Web interface edit records:
◆ ◆ ◆
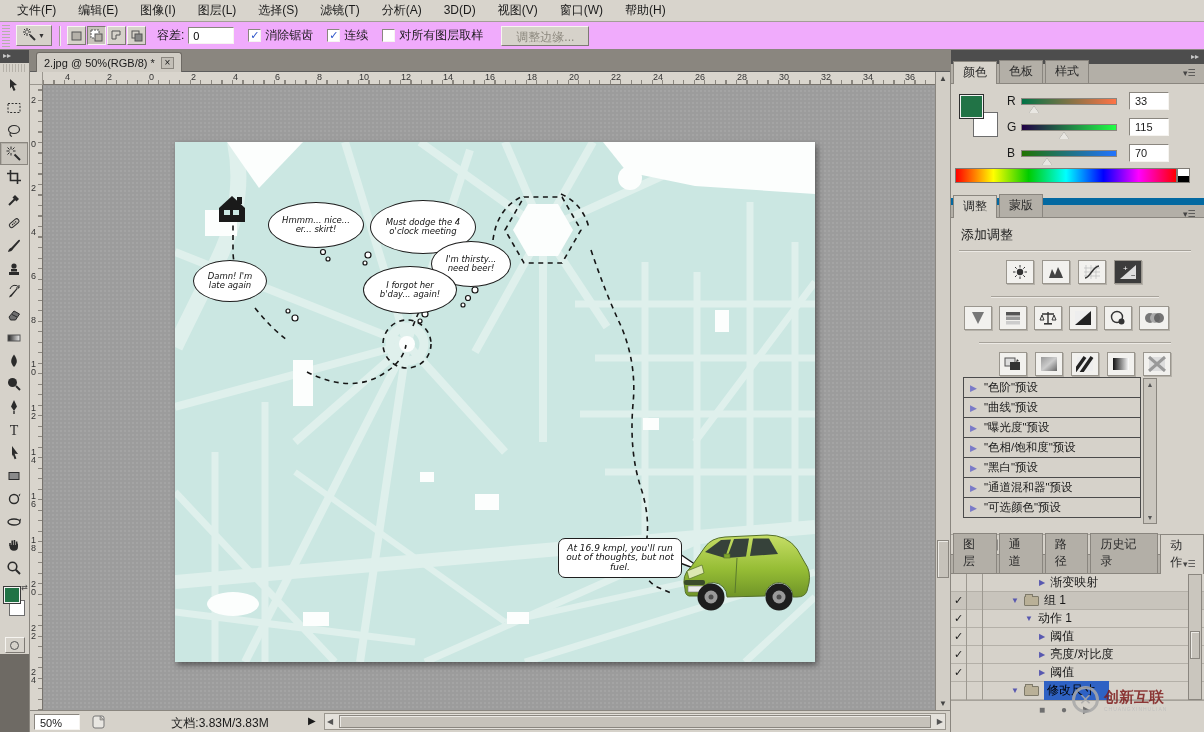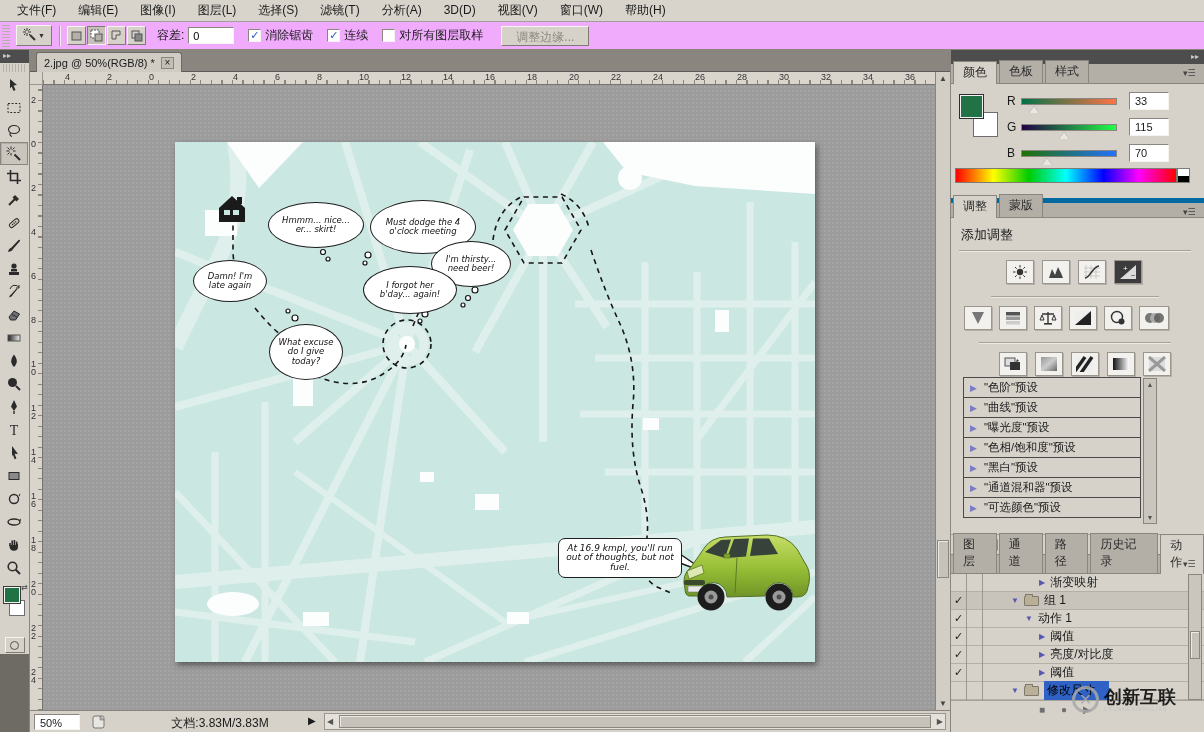--- a/index.html
+++ b/index.html
@@ -122,21 +122,21 @@
   #status-icon { position:absolute; left:62px; top:4px; }
   #doc-size { position:absolute; left:110px; top:4px; width:160px; text-align:center; font-size:12px; }
   #status-arrow { position:absolute; left:278px; top:4px; font-size:10px; }
   #hscroll { position:absolute; left:294px; top:2px; width:622px; height:17px; background:#e4e1db; border:1px solid #9a968e; }
   #hscroll .arrow { position:absolute; top:1px; font-size:8px; color:#555; line-height:14px; }
   #hscroll .thumb { position:absolute; left:14px; top:1px; width:592px; height:13px; }
 
   
   #watermark { position:absolute; left:1072px; top:686px; display:flex; align-items:center; gap:5px; z-index:9; opacity:.85; }
   #watermark .logo { width:27px; height:27px; border:3px solid #a8a8a8; border-radius:50%; color:#a8a8a8; font-weight:bold; font-size:16px; line-height:21px; text-align:center; }
-  #watermark .wtxt { font-size:18px; font-weight:bold; color:#000000; line-height:18px; }
+  #watermark .wtxt { font-size:15px; font-weight:bold; color:#7f1d1d; line-height:18px; }
   #watermark .wsub { font-size:5px; letter-spacing:1px; color:#bdbdbd; }
 </style>
 </head>
 <body>
 
 <div id="menubar">
 
 <span class="menu-item">文件(F)</span>
     <span class="menu-item">编辑(E)</span>
     <span class="menu-item">图像(I)</span>
@@ -468,21 +468,20 @@
       </g>
 
       <polygon points="505,412 534,432 505,421" fill="#fff" stroke="#161616" stroke-width="1.4"></polygon>
     </svg>
 
     <div class="bubble" id="bubble-1" style="left:18px;top:118px;width:74px;height:42px">Damn! I'm late again</div>
     <div class="bubble" id="bubble-2" style="left:93px;top:60px;width:96px;height:46px">Hmmm... nice... er... skirt!</div>
     <div class="bubble" id="bubble-3" style="left:195px;top:58px;width:106px;height:54px">Must dodge the 4 o'clock meeting</div>
     <div class="bubble" id="bubble-5" style="left:256px;top:99px;width:80px;height:46px">I'm thirsty... need beer!</div>
     <div class="bubble" id="bubble-4" style="left:188px;top:124px;width:94px;height:48px">I forgot her b'day... again!</div>
-    <div class="bubble" id="bubble-6" style="left:94px;top:182px;width:74px;height:56px">What excuse do I give today?</div>
     <div class="bubble" id="bubble-7" style="left:383px;top:396px;width:124px;height:40px">At 16.9 kmpl, you'll run out of thoughts, but not fuel.</div>
 
     <div id="car">
       <svg width="138" height="94" viewBox="0 0 138 94">
         <defs>
             <linearGradient id="carG" x1="0" y1="0" x2="0" y2="1">
               <stop offset="0" stop-color="#c6de66"></stop>
               <stop offset="0.55" stop-color="#96bd35"></stop>
               <stop offset="1" stop-color="#6f9427"></stop>
             </linearGradient>
@@ -546,21 +545,21 @@
         </span>
       <span class="val inset">70</span>
     </div>
     <div id="ramp"></div>
     <div id="ramp-ends">
         <div class="w"></div>
         <div class="b"></div>
       </div>
   </div>
 
-  <div class="tabrow" style="border-top:5px solid #0369a1">
+  <div class="tabrow" style="border-top:7px solid #0369a1">
     <span class="ptab active">调整</span>
     <span class="ptab">蒙版</span>
     <span class="pmenu">▾☰</span>
   </div>
   <div id="adj-content">
     <div id="add-adjust">添加调整</div>
     <div class="hr" style="left:8px;top:32px;width:232px"></div>
 
     <div class="adj" style="left:55px;top:42px">
         <svg width="18" height="16">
◆ ◆ ◆
* INSTRUCTIONS FOR THE TASK: Scan the data above and report each line in which "ptab" is present.

* OUTPUT FOR THIS EXERCISE:
     <span class="ptab active">调整</span>
     <span class="ptab">蒙版</span>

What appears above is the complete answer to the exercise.